Deleting your user and your domain from AD

Now that we have an additional admin user (which is defined on the smith.onmicrosoft.com domain), we can delete our user and our domain from the organization.

1. Log in to the same page, this time with [email protected] user.
2. Get to the “Users” page, select your user [email protected], and choose “Delete a user”.
3. On the navigation menu, select the “Show All” option. On the expanded menu, choose “Setup” and then “Domains”.
4. On this page two domains will be listed smith.com and smith.onmicrosoft.com. Select the smith.com domain and delete it.
5. Logout from everywhere.

Deleting your user permanently

When you delete a user, Microsoft keeps the record for additional 30 days, just in case you change your mind and want to recover it. In our case, we’d like to delete it permanently.

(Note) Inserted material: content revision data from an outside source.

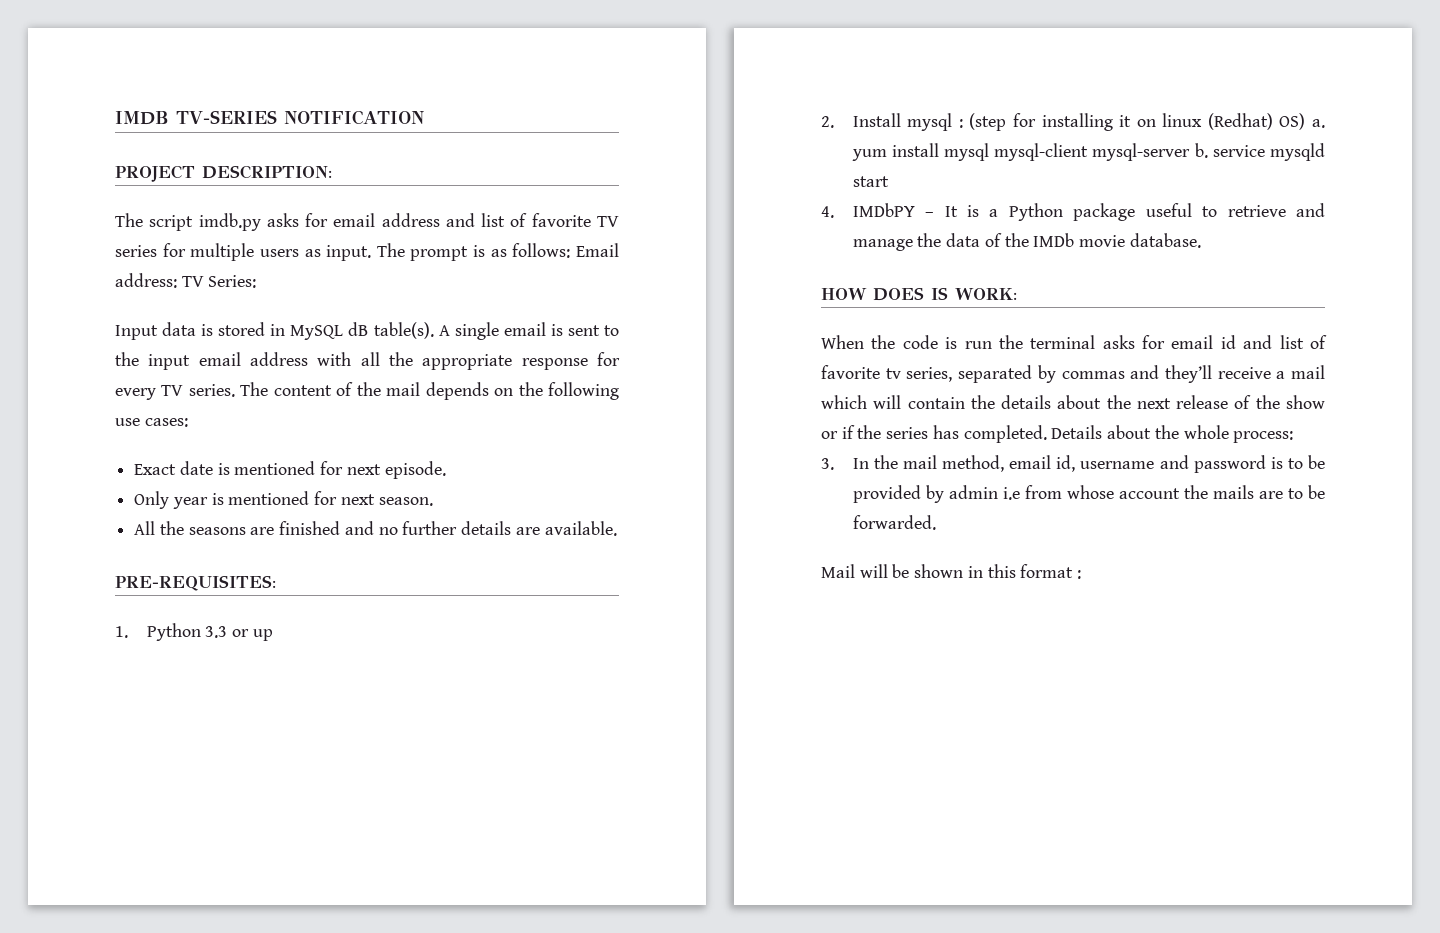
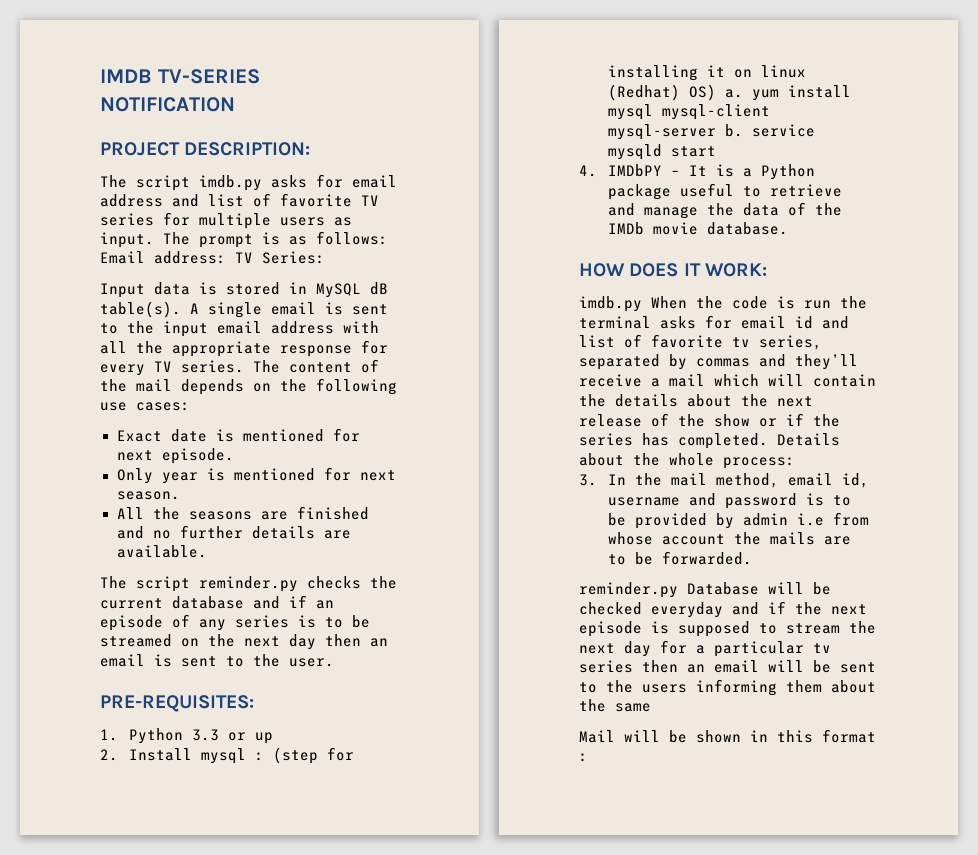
+ The script reminder.py checks the current database and if an episode of any series is to be streamed on the next day then an email is sent to the user.
- HOW DOES IS WORK:
+ HOW DOES IT WORK:
- When the code is run the terminal asks for email id and list of favorite tv series, separated by commas and they’ll receive a mail which will contain the details about the next release of the show or if the series has completed.
+ imdb.py When the code is run the terminal asks for email id and list of favorite tv series, separated by commas and they’ll receive a mail which will contain the details about the next release of the show or if the series has completed.
+ reminder.py Database will be checked everyday and if the next episode is supposed to stream the next day for a particular tv series then an email will be sent to the users informing them about the same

1. Log in to portal.azure.com with [email protected]
2. This time instead of choosing “View account”, choose “Azure Active Directory”. Most probably it will be listed on the front page under the “Azure services” section. You can find it on the left navigation menu as well.
3. Choose the “Users” menu.
4. Choose the “Deleted users” menu.
5. Select your deleted user [email protected] and delete it permanently.

At this stage, you have completed all required actions. You should be a little patient and give it some time (a couple of days). In my case, after 1 day I was able to successfully add my mail account through the Outlook client. I hope this article will save you some time, and it will be of help if you find yourself in the same situation.

NOTE: I avoided adding screenshots in this article since the UI is changing often and might mislead you. I tried to be quite descriptive in the provided steps, and hopefully, they are easy to follow. Cheers!